Ripeto: essendo pigro e, in fondo, non troppo socievole, difficilmente avrei partecipato a un linciaggio perfino quando era, a tutti gli effetti, un modo infallibile per digerire il pranzo, smaltire qualche caloria e incoraggiare la circolazione sanguigna. Devo però confessare che anche oggi, quando il linciaggio, grazie ai social network, è diventato pratica per sedentari, mi astengo dal contribuire. Non posso evitare, però, di notarne tanti: ogni giorno assisto all’accumularsi di commenti che, prendendo di mira qualche soggetto, mirano alla sua distruzione psicologica, non potendo più - o tempora, o mores - ambire a quella fisica.

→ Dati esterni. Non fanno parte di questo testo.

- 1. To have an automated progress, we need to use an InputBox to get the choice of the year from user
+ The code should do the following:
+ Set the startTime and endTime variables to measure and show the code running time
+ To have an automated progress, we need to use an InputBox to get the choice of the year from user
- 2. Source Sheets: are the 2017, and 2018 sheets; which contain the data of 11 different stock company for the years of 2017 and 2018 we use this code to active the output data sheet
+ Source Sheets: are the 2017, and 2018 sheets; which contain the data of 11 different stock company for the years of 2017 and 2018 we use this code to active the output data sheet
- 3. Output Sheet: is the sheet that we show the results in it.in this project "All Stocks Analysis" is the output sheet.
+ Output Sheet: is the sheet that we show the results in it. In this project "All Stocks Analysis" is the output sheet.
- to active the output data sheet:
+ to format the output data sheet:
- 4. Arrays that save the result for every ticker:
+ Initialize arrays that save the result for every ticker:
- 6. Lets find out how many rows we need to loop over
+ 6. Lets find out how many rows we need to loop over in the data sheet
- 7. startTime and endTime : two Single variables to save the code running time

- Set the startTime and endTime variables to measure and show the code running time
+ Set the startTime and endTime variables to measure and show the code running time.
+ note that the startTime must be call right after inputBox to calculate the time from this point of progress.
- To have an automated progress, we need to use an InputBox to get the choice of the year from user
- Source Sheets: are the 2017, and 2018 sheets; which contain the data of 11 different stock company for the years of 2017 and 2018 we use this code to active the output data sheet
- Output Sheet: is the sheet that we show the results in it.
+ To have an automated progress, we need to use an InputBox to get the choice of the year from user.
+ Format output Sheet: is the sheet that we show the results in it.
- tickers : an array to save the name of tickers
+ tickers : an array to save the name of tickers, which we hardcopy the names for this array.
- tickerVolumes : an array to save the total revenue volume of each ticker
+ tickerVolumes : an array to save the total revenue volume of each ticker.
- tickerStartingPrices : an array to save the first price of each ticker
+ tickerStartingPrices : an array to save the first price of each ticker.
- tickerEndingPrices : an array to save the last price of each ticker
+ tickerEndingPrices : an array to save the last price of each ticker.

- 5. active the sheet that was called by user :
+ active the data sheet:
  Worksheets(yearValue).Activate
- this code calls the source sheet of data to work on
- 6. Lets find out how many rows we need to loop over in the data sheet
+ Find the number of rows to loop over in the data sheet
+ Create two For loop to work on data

D’altra parte, ci vuol poco perché un buon linciaggio prenda animo. Basta che qualche individuo con inclinazioni scarsamente difendibili metta fuori la testa - un amante della caccia grossa, un politico tangentaro, un poliziotto sfacciato, un immigrato violento - e il gioco è fatto. In questo, la tradizione è rispettata: da sempre il linciaggio ha giustificato se stesso come pratica brutale ma virtuosa: come disporre altrimenti di un pedofilo, di un assassino, addirittura di un essere che osa avere la pelle di colore diverso? Eppure la pratica del linciaggio, vista con oggettivo distacco, non può che disgustare, quella “virtuale” non meno di quella concreta. Che fare? L’unica soluzione sarebbe quella di consegnare il linciaggio alle categorie esecrabili di cui sopra. Ma allora qualcuno griderebbe: «Dàgli al linciatore».